Com a queda de Dirceu e a posterior ascensão de Dilma à Casa Civil, foi com ela que passou a ter maior contato -também a ser alvo de algumas das famosas cobranças da ex-ministra. Em uma delas, como presidente do Conselho de Administração da Brasil Ferrovias, posteriormente adquirida pela América Latina Logística (ALL) - que o mantém no cargo até hoje - Dilma lhe cobrou maior andamento das obras nos 260 quilômetros do trecho entre Alto Araguaia (MT) e Rondonópolis (MT), ao que Lacerda respondeu: "Ministra, eu levo o cavalo até a poça d'água. Depois, para beber, é com ele". "Então você dá a ele um canudinho para tomar a água", respondeu Dilma. A relação de ambos é bem próxima e, além dela, outros petistas da cúpula nacional têm incentivado Lacerda, como o presidente do PT, José Eduardo Dutra, e o ministro das Relações Institucionais, Alexandre Padilha, que gravaram vídeos para a campanha.

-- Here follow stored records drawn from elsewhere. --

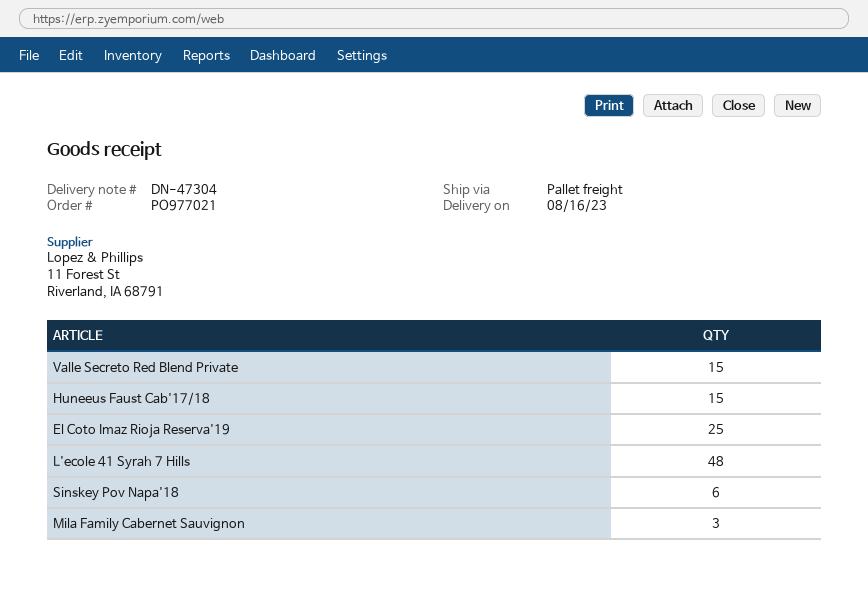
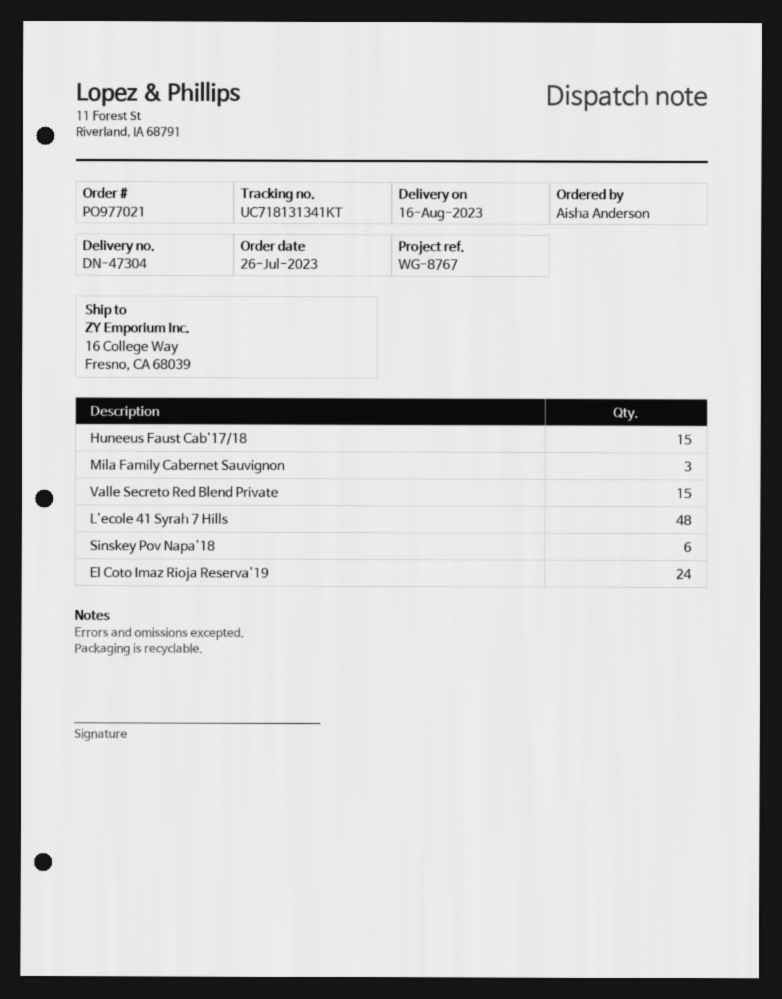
El Coto Imaz Rioja Reserva'19: 25 -> 24

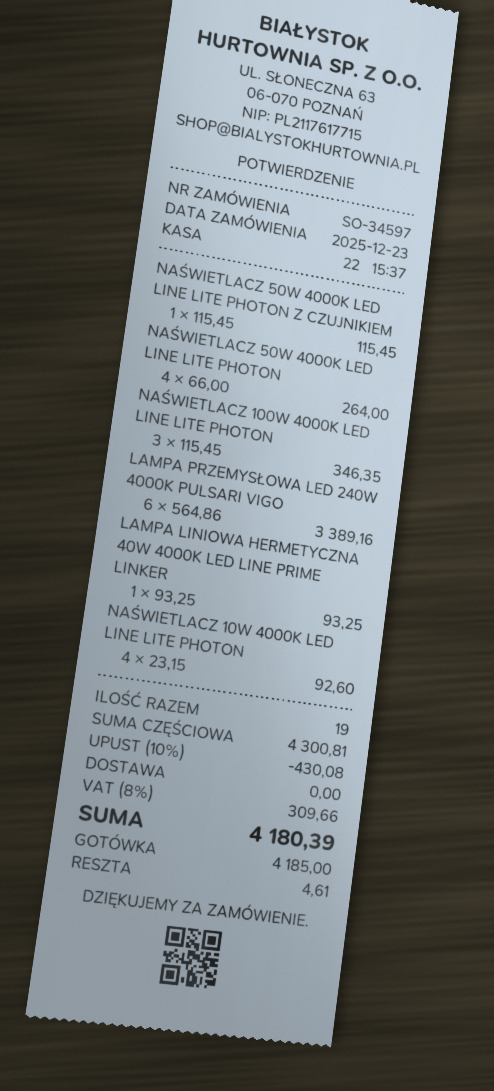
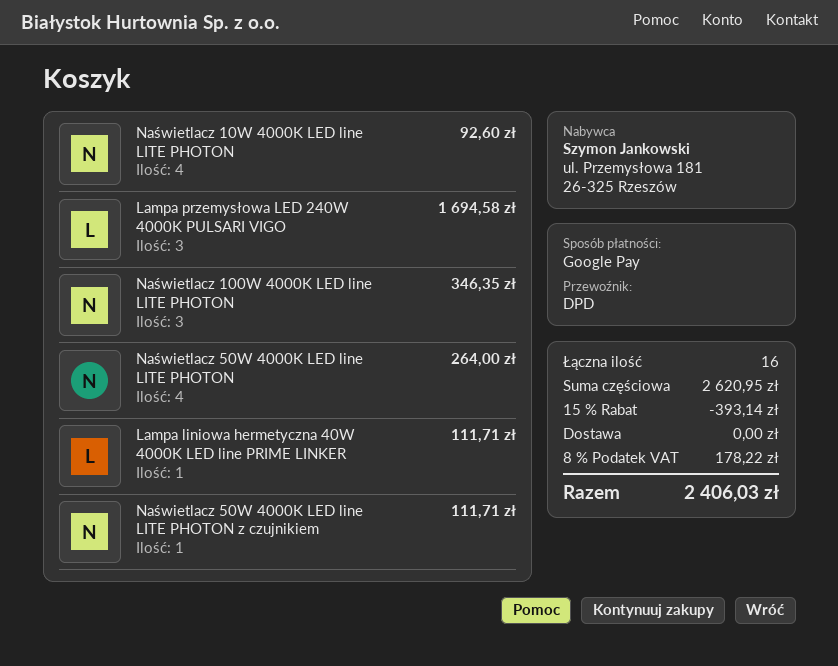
payment method: cash -> Google Pay
NAŚWIETLACZ 50W 4000K LED LINE LITE PHOTON Z CZUJNIKIEM: 1 for 115.45 -> 1 for 111.71
LAMPA PRZEMYSŁOWA LED 240W 4000K PULSARI VIGO: 6 for 3389.16 -> 3 for 1694.58
LAMPA LINIOWA HERMETYCZNA 40W 4000K LED LINE PRIME LINKER: 1 for 93.25 -> 1 for 111.71
total quantity: 19 -> 16
subtotal: 4300.81 -> 2620.95
discount: 10% = 430.08 -> 15% = 393.14
tax: 8% = 309.66 -> 8% = 178.22
total: 4180.39 -> 2406.03

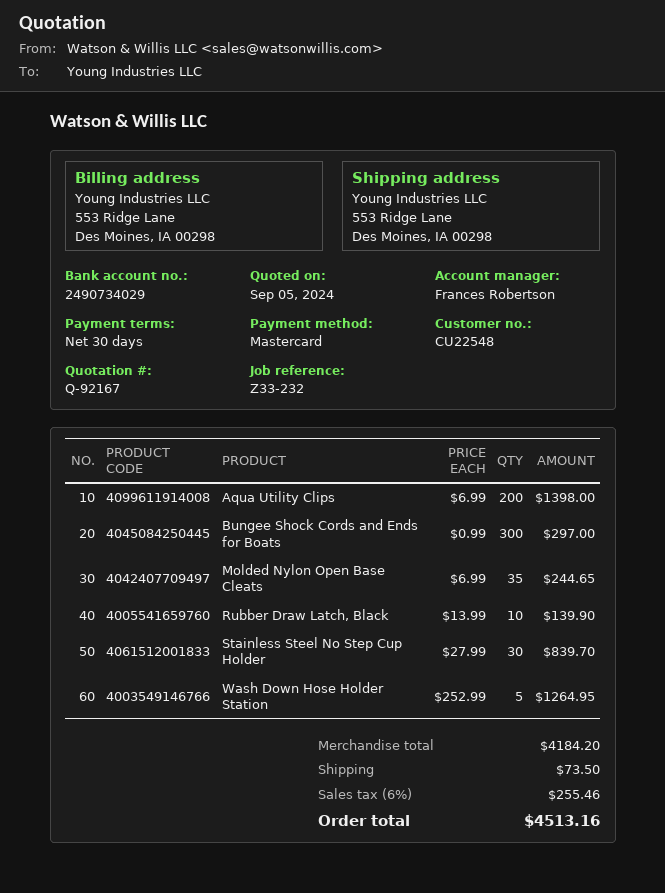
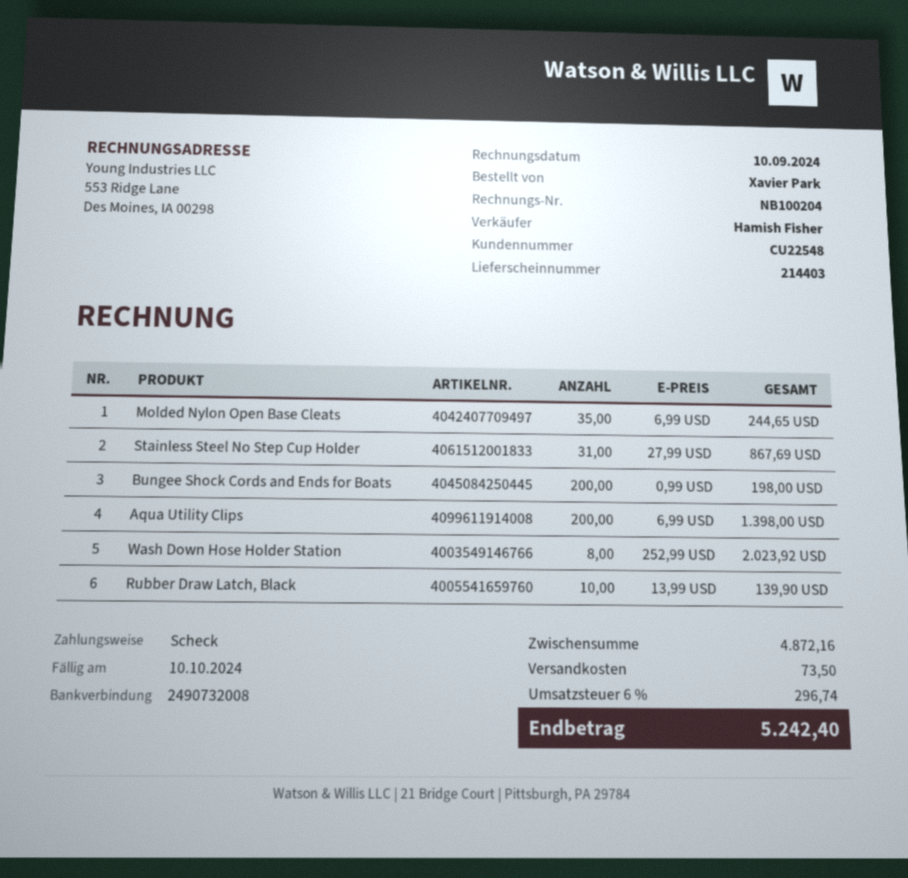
sales rep: Frances Robertson -> Hamish Fisher
payment method: Mastercard -> cheque
bank account: 2490734029 -> 2490732008
Bungee Shock Cords and Ends for Boats: 300 x 0.99 = 297.00 -> 200 x 0.99 = 198.00
Stainless Steel No Step Cup Holder: 30 x 27.99 = 839.70 -> 31 x 27.99 = 867.69
Wash Down Hose Holder Station: 5 x 252.99 = 1264.95 -> 8 x 252.99 = 2023.92
subtotal: 4184.20 -> 4872.16
tax: 6% = 255.46 -> 6% = 296.74
total: 4513.16 -> 5242.40

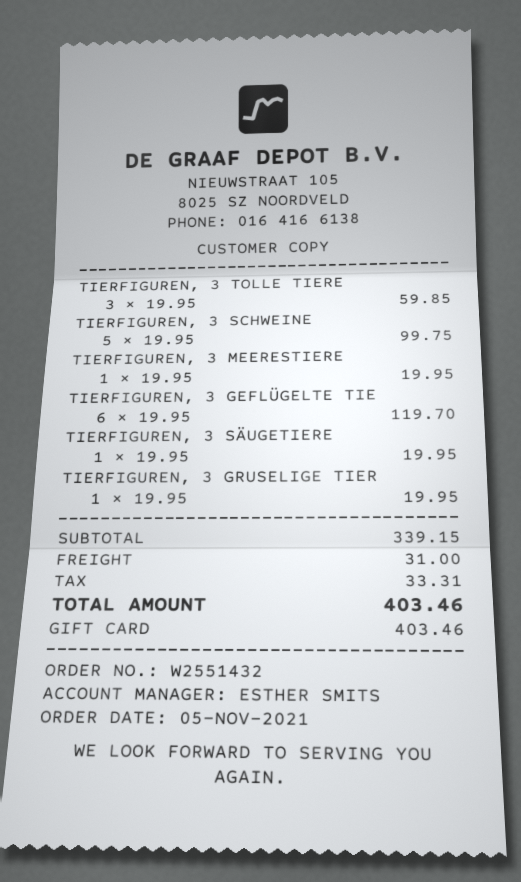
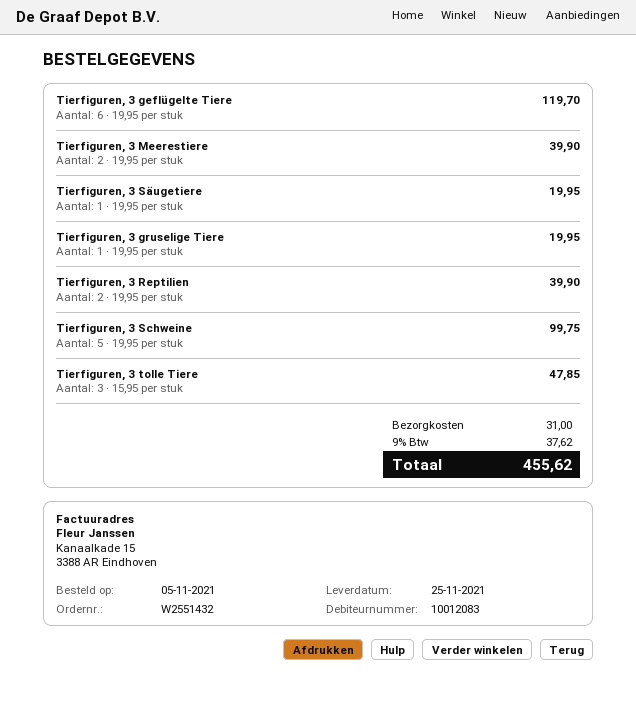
TIERFIGUREN, 3 TOLLE TIERE: 3 x 19.95 = 59.85 -> 3 x 15.95 = 47.85
TIERFIGUREN, 3 MEERESTIERE: 1 x 19.95 = 19.95 -> 2 x 19.95 = 39.90
Tierfiguren, 3 Reptilien: none -> 2 x 19.95 = 39.90
tax: 33.31 -> 37.62
total: 403.46 -> 455.62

É justamente esse apoio da cúpula que tem incomodado o PT capixaba, que critica a candidatura Lacerda por ter sido construída "de cima para baixo", sem o apoio das bases do partido no Espírito Santo e em confronto com candidaturas já tradicionais, em especial a da deputada Iriny Lopes. Deputada federal desde 2002, é considerada a principal adversária de Lacerda pois, estima-se, a coligação costurada por PMDB, PSB e PT deve eleger sete dos dez deputados do Estado: três pemedebistas, três pessebistas e apenas um petista: Lacerda ou Iriny.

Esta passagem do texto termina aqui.